- Records to use -
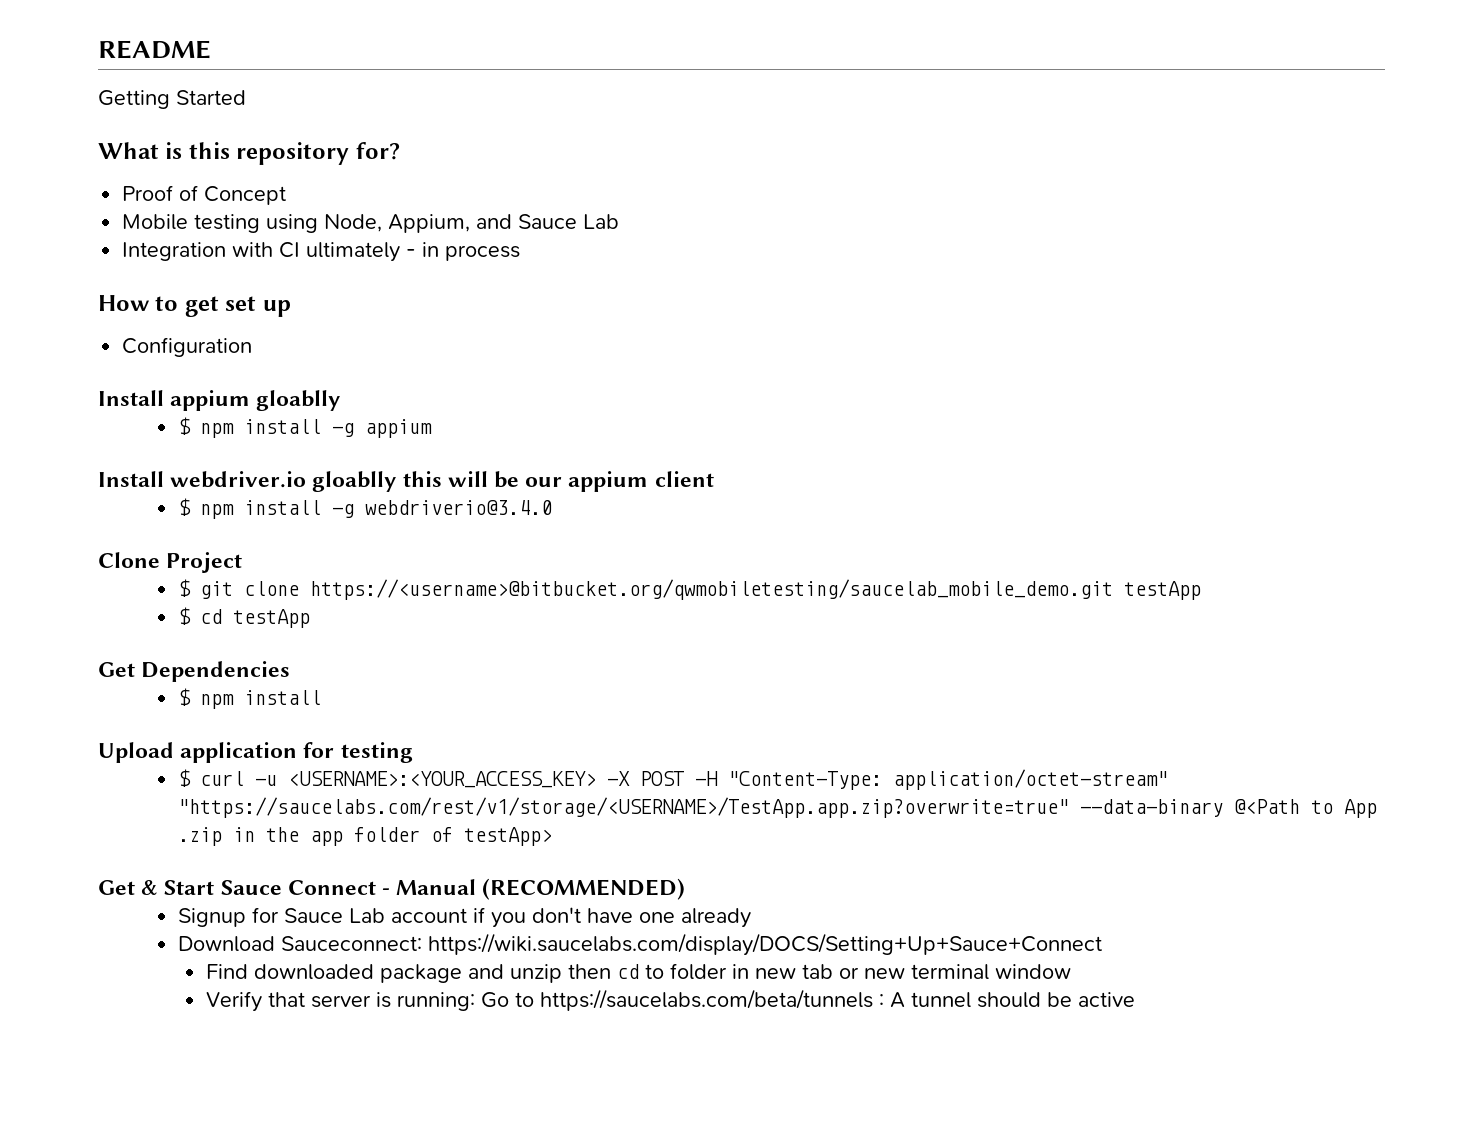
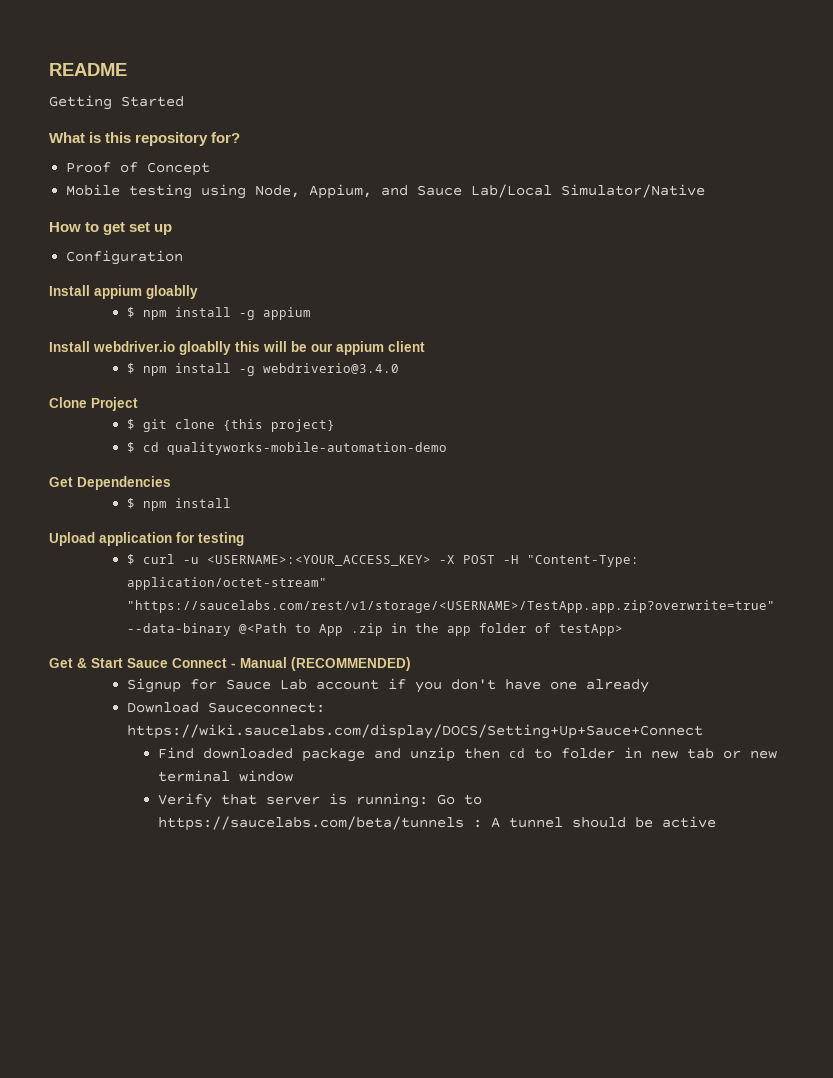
- Mobile testing using Node, Appium, and Sauce Lab
- Integration with CI ultimately - in process
+ Mobile testing using Node, Appium, and Sauce Lab/Local Simulator/Native
- $ git clone https://<username>@bitbucket.org/qwmobiletesting/saucelab_mobile_demo.git testApp
+ $ git clone {this project}
- $ cd testApp
+ $ cd qualityworks-mobile-automation-demo

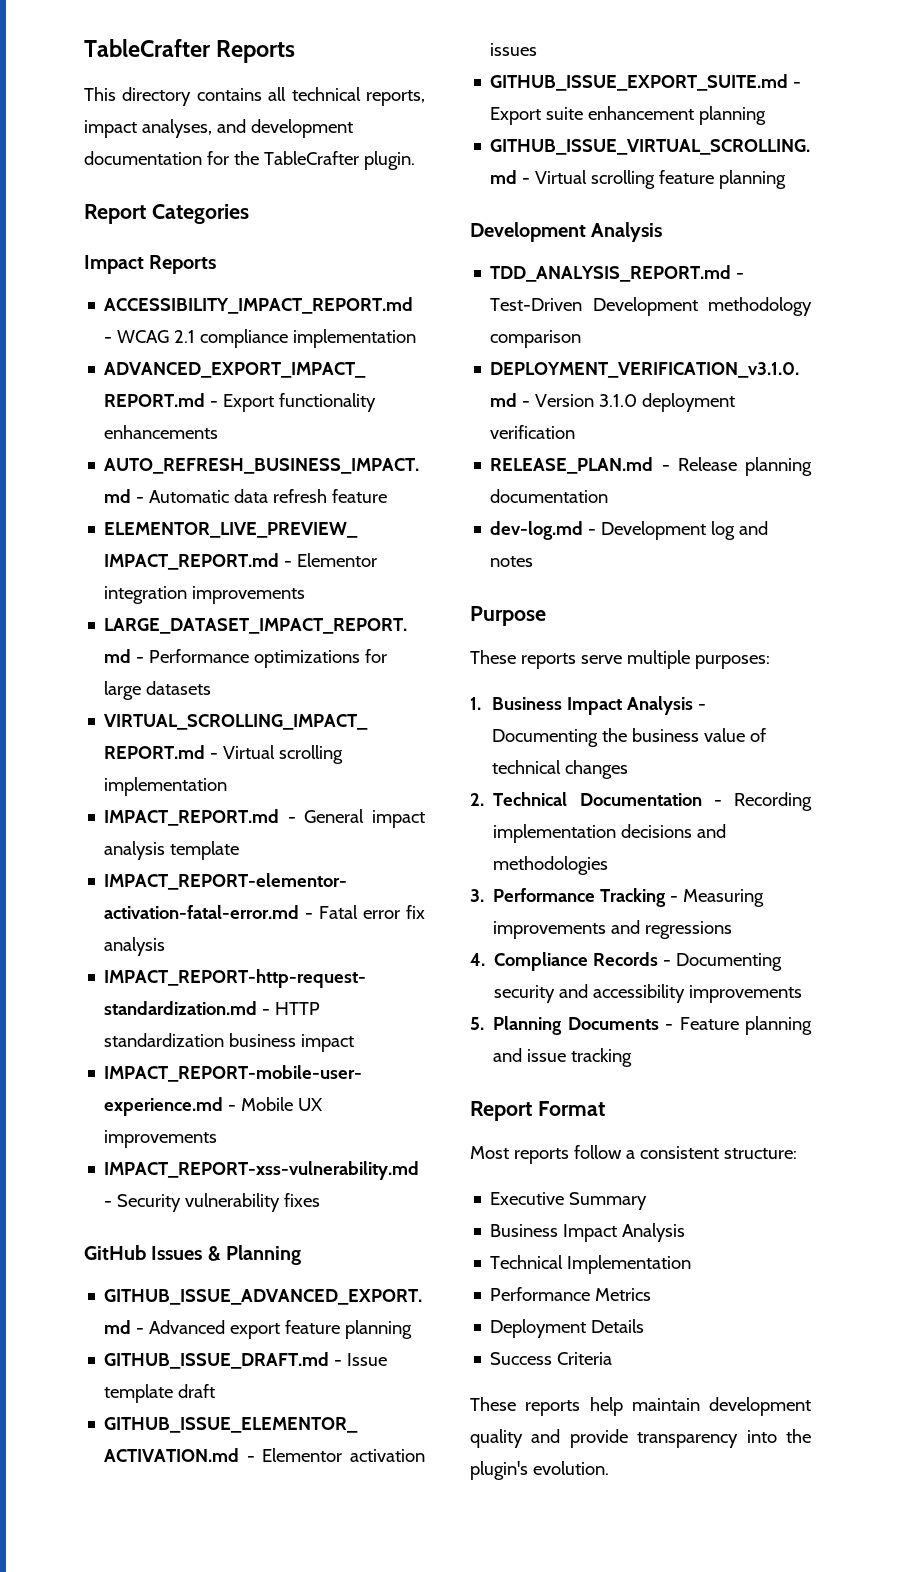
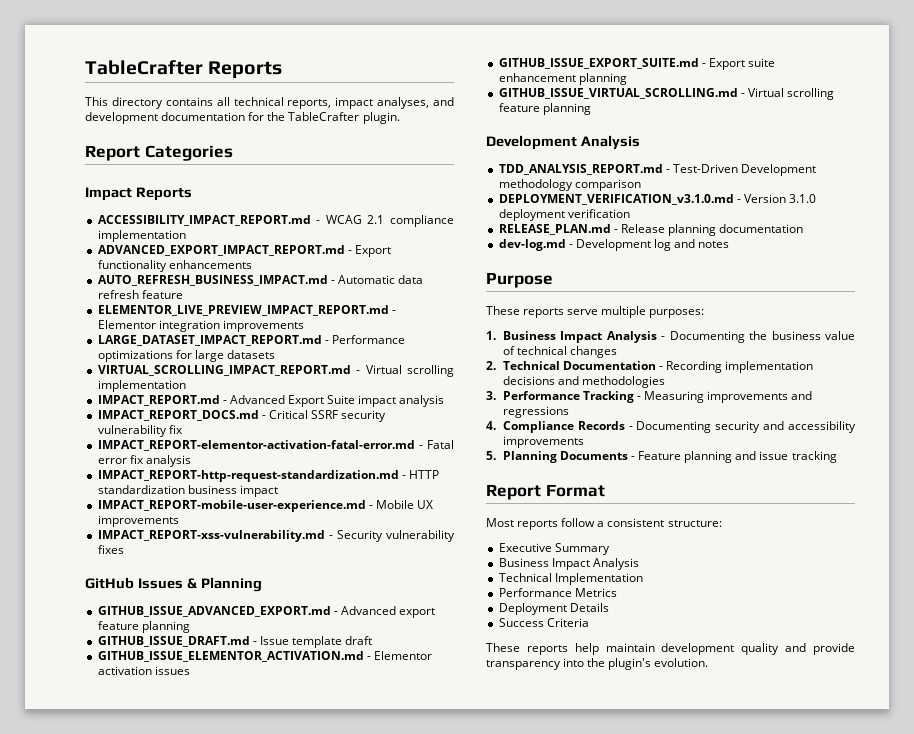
- IMPACT_REPORT.md - General impact analysis template
+ IMPACT_REPORT.md - Advanced Export Suite impact analysis
+ IMPACT_REPORT_DOCS.md - Critical SSRF security vulnerability fix

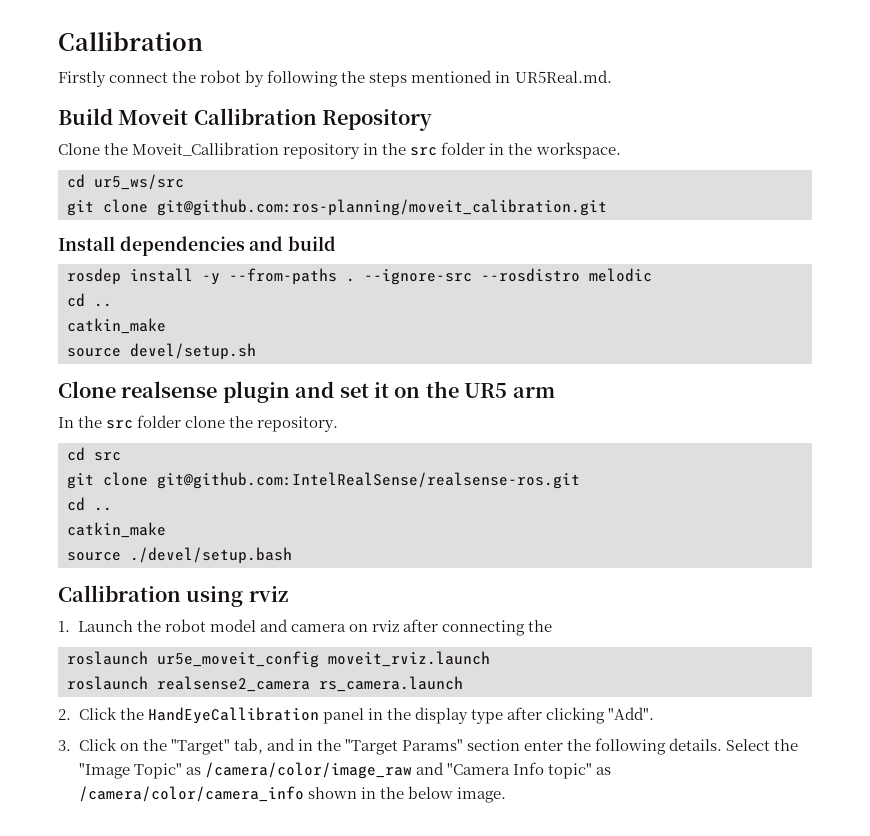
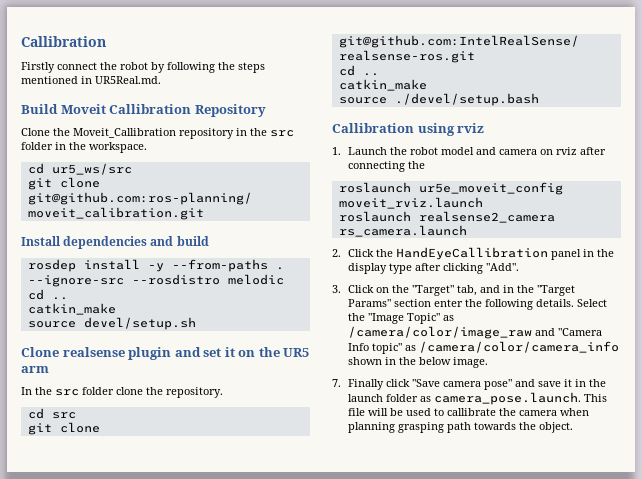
+ 7. Finally click "Save camera pose" and save it in the launch folder as camera_pose.launch. This file will be used to callibrate the camera when planning grasping path towards the object.

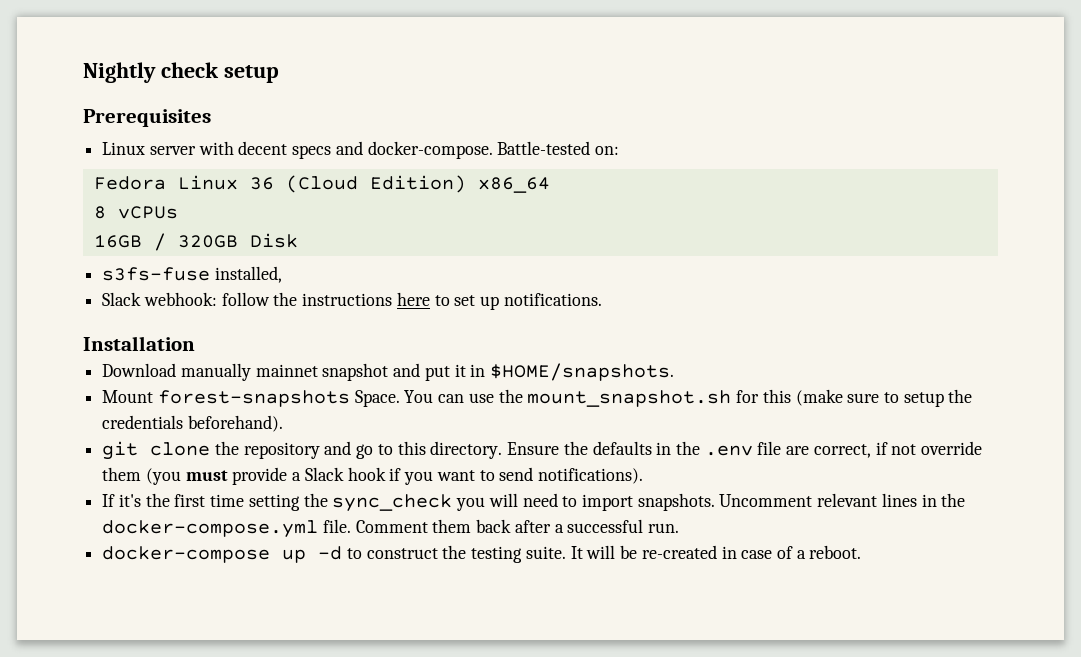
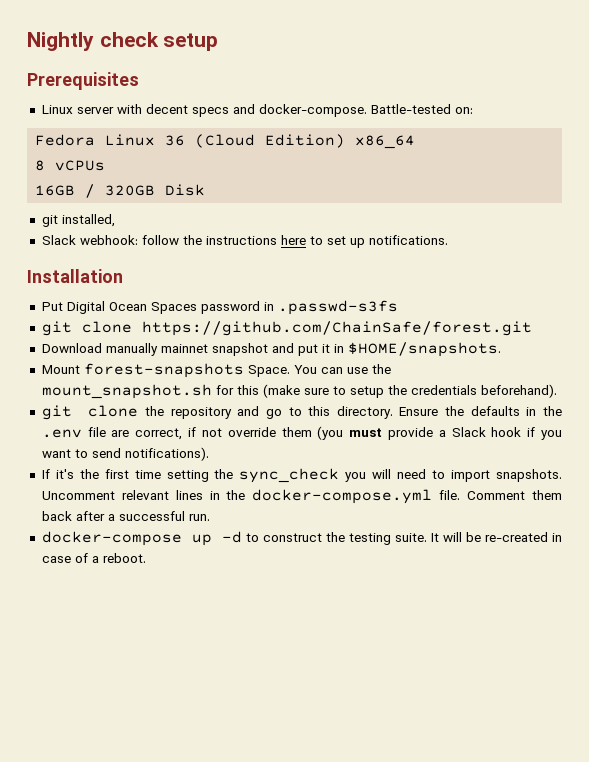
- s3fs-fuse installed,
+ git installed,
+ Put Digital Ocean Spaces password in .passwd-s3fs
+ git clone https://github.com/ChainSafe/forest.git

- Task brief -
Leaving every picture aside, repeat the listing exactly.

- Answer section -
- Mobile testing using Node, Appium, and Sauce Lab
- Integration with CI ultimately - in process
+ Mobile testing using Node, Appium, and Sauce Lab/Local Simulator/Native
- $ git clone https://<username>@bitbucket.org/qwmobiletesting/saucelab_mobile_demo.git testApp
+ $ git clone {this project}
- $ cd testApp
+ $ cd qualityworks-mobile-automation-demo

- IMPACT_REPORT.md - General impact analysis template
+ IMPACT_REPORT.md - Advanced Export Suite impact analysis
+ IMPACT_REPORT_DOCS.md - Critical SSRF security vulnerability fix

+ 7. Finally click "Save camera pose" and save it in the launch folder as camera_pose.launch. This file will be used to callibrate the camera when planning grasping path towards the object.

- s3fs-fuse installed,
+ git installed,
+ Put Digital Ocean Spaces password in .passwd-s3fs
+ git clone https://github.com/ChainSafe/forest.git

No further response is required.